His players know that if they work hard enough, they will get a chance, and can look to a growing list including Henderson, Skrtel, Enrique and now Flanagan for inspiration.

One player who might draw motivation from that is Luis Alberto. Resigned to the fringes of the first team so far, the Spaniard took a brief opportunity to show he can blend seamlessly with this expansive, fluid approach, claiming the assist for Liverpool’s fourth and Suarez’s second goal.

LONDON, ENGLAND - Sunday, December 15, 2013: Liverpool's Luis Suarez celebrates scoring the fourth goal against Tottenham Hotspur during the Premiership match at White Hart Lane. (Pic by David Rawcliffe/Propaganda)

Starting ahead of Daniel Agger, Mamadou Sakho was a rock at the heart of Liverpool’s defence. His ability to stick a long leg out to avert danger was key to keeping a rare clean sheet, while his ease on the ball and accuracy in passing means he fits the Rodgers brand of football well.

Slowly but surely, Rodgers is confounding his critics who say his team’s can’t beat top teams,won’t score enough goals, need a Plan B, or whatever the latest excuse not to get on board might be.

His side are now the only one of the top four sides to beat another away from home, and go into the games against Chelsea and Man City knowing they can get results.

Should they keep scoring at their current rate of 2.4375 a game, they will finish the season with an incredible tally of 92 (92.625) goals, despite being denied the sublime genius of Luis Suarez for the first five games through suspension.

With a young squad boasting talents like Henderson, Allen, Coutinho, Sterling, and Sakho – all of whom are 23 or under – as well as prospects like Ilori, Wisdom, Alberto, Ibe and Suso, Liverpool look like a club moving quickly in the right direction.

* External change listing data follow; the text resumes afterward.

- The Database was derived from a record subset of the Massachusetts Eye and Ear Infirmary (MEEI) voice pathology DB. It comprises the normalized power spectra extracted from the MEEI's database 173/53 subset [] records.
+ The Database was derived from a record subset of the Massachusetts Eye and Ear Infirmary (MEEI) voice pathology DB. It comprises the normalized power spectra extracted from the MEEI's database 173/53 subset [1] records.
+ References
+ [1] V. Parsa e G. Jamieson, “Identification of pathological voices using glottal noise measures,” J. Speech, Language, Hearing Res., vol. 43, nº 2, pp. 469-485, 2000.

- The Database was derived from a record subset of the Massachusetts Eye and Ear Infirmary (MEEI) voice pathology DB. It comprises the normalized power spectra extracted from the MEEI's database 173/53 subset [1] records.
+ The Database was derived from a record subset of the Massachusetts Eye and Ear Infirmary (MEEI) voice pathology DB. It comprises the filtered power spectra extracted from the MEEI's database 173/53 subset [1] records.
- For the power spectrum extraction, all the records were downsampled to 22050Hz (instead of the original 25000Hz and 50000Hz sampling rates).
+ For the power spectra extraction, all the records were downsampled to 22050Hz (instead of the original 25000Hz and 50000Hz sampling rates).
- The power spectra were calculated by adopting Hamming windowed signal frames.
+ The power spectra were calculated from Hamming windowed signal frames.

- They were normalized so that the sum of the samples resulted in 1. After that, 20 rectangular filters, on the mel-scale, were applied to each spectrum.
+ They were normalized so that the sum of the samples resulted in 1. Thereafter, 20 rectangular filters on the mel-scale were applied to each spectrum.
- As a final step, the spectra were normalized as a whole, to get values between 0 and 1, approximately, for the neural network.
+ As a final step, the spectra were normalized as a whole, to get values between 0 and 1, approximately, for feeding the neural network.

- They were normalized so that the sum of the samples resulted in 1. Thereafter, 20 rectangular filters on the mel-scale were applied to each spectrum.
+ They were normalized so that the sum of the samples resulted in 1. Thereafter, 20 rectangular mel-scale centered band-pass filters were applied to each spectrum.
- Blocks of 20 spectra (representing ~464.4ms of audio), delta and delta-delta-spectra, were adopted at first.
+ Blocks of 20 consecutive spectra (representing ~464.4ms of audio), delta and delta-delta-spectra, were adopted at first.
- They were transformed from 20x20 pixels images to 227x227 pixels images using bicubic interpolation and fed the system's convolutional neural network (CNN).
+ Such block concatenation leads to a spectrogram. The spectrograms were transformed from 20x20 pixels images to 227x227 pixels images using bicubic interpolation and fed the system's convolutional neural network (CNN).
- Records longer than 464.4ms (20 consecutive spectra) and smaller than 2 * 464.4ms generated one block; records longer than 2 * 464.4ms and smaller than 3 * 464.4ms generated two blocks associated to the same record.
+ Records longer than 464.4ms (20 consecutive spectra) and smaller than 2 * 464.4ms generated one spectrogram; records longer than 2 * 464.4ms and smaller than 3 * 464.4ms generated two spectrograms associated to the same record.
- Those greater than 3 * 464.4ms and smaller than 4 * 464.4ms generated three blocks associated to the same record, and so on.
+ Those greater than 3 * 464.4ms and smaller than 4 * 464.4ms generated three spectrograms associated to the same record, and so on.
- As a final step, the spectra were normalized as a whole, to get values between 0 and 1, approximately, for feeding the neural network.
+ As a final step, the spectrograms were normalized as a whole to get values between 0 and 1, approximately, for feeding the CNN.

“It was probably the most complete performance since I’ve been here,” said Rodgers after a game many Liverpool fans thought would be an uphill struggle without the player who carried the club for so many years.

LONDON, ENGLAND - Sunday, December 15, 2013: Liverpool's Jon Flanagan celebrates scoring the third goal against Tottenham Hotspur during the Premiership match at White Hart Lane. (Pic by David Rawcliffe/Propaganda)

Increasingly, it looks as if Gerrard’s team-mates carry him. Having arrived at a formula that appears to work better than any other he has concocted so far, Rodgers must decide if it is worth sacrificing a formidable blend of players in favour of Gerrard’s stature and set-pieces.

Those positives come attached to the limitations you would expect of any footballer three years the wrong side of thirty. As Gerrard’s talent wilts, Rodgers team is only just starting to blossom.

The question now is whether he has the political capital and courage needed to prune the dying leaves.